+++ Material provided +++

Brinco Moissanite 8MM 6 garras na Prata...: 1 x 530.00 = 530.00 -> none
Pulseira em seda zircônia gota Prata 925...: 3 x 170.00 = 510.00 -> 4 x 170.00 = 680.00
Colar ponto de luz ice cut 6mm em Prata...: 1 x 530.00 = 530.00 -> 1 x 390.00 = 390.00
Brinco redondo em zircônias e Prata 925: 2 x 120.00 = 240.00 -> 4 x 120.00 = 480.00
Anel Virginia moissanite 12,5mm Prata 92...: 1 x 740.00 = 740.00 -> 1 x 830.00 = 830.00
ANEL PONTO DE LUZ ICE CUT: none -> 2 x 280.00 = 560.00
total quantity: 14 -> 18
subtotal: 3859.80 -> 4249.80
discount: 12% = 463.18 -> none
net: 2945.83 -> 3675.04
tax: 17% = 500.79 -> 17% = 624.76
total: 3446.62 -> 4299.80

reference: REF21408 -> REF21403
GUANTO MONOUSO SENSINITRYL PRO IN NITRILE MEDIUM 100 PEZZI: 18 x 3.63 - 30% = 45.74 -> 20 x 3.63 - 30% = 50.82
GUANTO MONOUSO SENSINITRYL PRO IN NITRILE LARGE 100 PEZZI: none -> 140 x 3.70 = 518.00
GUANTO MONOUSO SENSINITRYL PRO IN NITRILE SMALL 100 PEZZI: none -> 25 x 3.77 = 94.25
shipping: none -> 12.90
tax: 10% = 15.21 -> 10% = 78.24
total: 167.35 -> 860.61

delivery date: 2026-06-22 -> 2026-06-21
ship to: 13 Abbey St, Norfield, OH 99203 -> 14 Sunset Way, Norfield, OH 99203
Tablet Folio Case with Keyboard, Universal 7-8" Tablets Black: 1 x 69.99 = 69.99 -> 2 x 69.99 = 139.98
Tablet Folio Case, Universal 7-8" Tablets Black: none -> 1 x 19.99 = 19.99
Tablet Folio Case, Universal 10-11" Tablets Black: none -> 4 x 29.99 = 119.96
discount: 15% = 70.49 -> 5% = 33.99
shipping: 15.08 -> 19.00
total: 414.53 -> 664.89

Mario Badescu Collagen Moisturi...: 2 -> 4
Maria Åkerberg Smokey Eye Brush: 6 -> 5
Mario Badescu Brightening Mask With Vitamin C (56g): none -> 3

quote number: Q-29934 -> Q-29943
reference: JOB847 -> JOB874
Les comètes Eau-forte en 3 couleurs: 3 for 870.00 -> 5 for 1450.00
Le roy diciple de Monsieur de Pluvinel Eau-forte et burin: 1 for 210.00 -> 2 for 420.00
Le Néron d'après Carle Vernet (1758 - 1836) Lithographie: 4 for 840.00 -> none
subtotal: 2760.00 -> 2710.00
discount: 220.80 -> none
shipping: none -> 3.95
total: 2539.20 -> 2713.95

+++

→ **Exercise**:
Please reproduce exactly the lines from the first one of the records above through the line containing "reference: REF21408 -> REF21403", both included, and nothing else.

→ **Solution to this task**:
Brinco Moissanite 8MM 6 garras na Prata...: 1 x 530.00 = 530.00 -> none
Pulseira em seda zircônia gota Prata 925...: 3 x 170.00 = 510.00 -> 4 x 170.00 = 680.00
Colar ponto de luz ice cut 6mm em Prata...: 1 x 530.00 = 530.00 -> 1 x 390.00 = 390.00
Brinco redondo em zircônias e Prata 925: 2 x 120.00 = 240.00 -> 4 x 120.00 = 480.00
Anel Virginia moissanite 12,5mm Prata 92...: 1 x 740.00 = 740.00 -> 1 x 830.00 = 830.00
ANEL PONTO DE LUZ ICE CUT: none -> 2 x 280.00 = 560.00
total quantity: 14 -> 18
subtotal: 3859.80 -> 4249.80
discount: 12% = 463.18 -> none
net: 2945.83 -> 3675.04
tax: 17% = 500.79 -> 17% = 624.76
total: 3446.62 -> 4299.80

reference: REF21408 -> REF21403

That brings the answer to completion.